3.3. Time Dependency: Copulas

[62] To fit the time dependency, different copula families can be tested. In this study, the families with the best fit are selected based on the log-likelihood function (LLF) and a visual evaluation. The following paragraphs describe the data fitting processes, which are conducted based on the probability series {Pt} obtained using NS-LN-GPD model [4 2 2 2]. Figure 8 shows the mean and standard deviation of Pt as well as their smoothed values on an annual scale. As can be observed, the series may be treated as stationary.

Figure 8.

Mean and standard deviation of Pt, estimated on an annual scale for each state, and their moving average smooth curves.
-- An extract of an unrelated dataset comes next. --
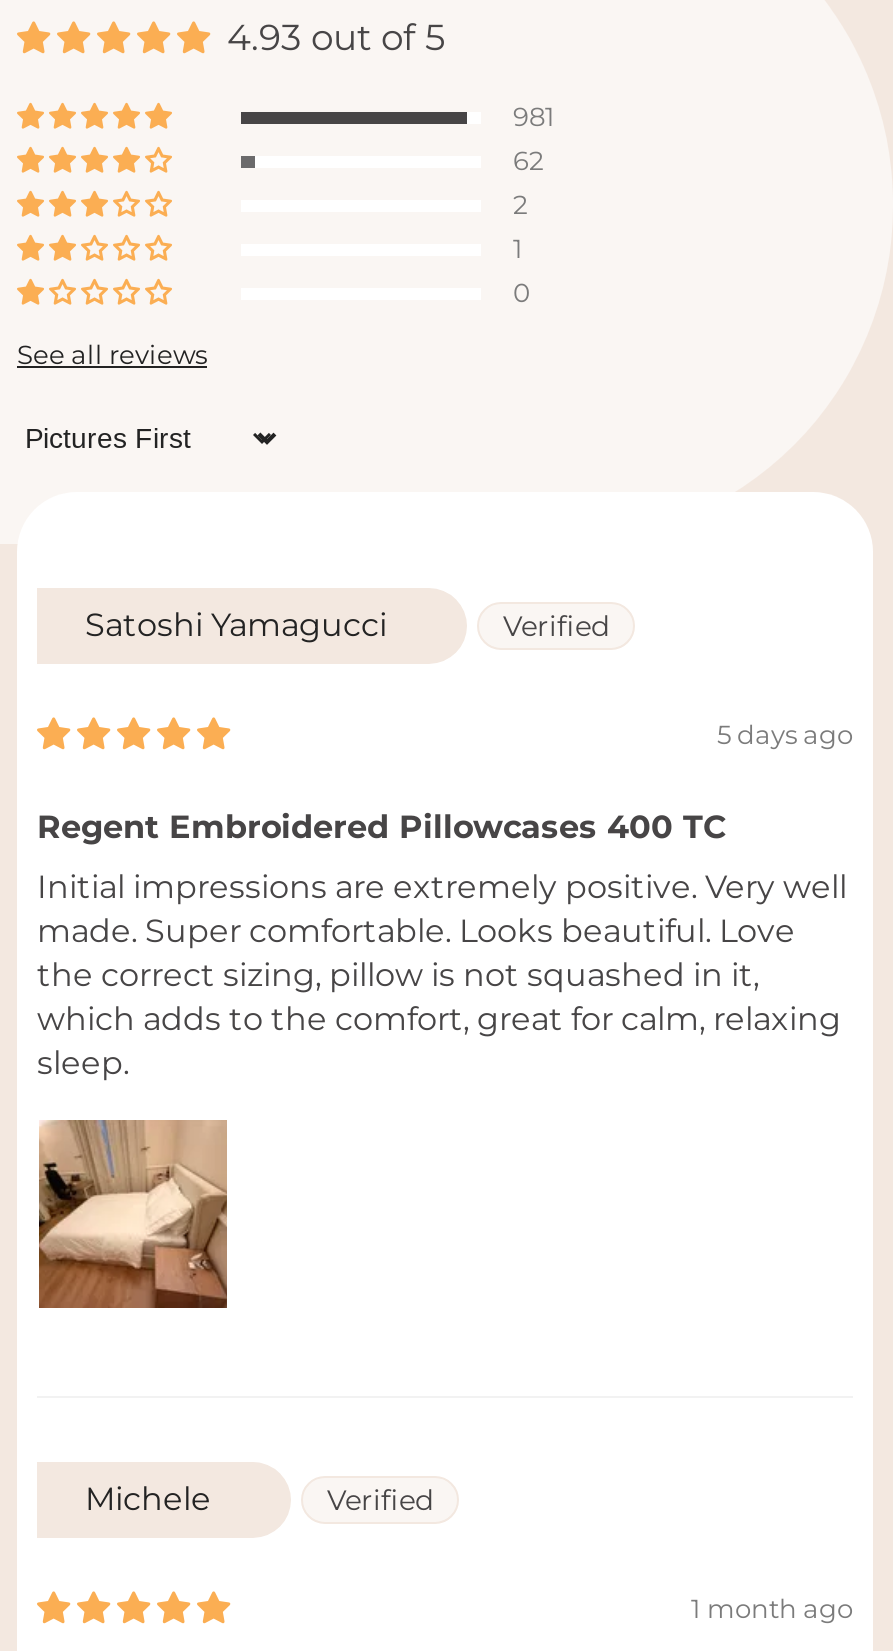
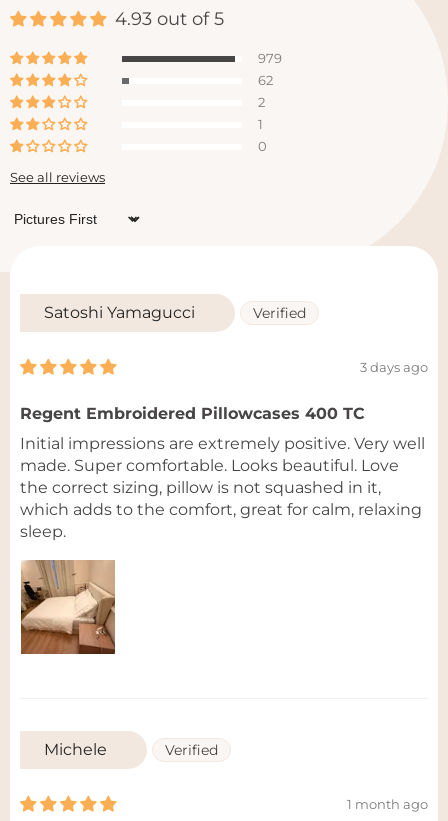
[513,102,555,132] 981 -> [258,51,282,66] 979
[717,720,853,750] 5 days ago -> [360,360,428,375] 3 days ago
[63] The asymmetric Gumbel-Hougaard copula (E1) provides a good fit for the time-dependence between Pt and Pt−1. The parameters estimated for this copula are θ = 5.462, θ1 = 0.994 and θ2 = 0.969. This shows that Pt and Pt−1 are significantly dependent on each other (high θ) and that the distribution is slightly asymmetrical (θ1 ≈ θ2).

[64] Figure 9 depicts the empirical function C(Pt, Pt−1) and that obtained using the asymmetric Gumbel-Hougaard function. It is clear that the modeled and empirical iso-probability curves overlap, except around PtPt−1 ≈ 0.1 − 0.4, where the data reflect a more marked dependence than that exhibited by the model. In general, the fit is good.

Figure 9.

Empirical copula C(Pt, Pt−1) (thick line) and asymmetric Gumbel-Hougaard copula (thin line).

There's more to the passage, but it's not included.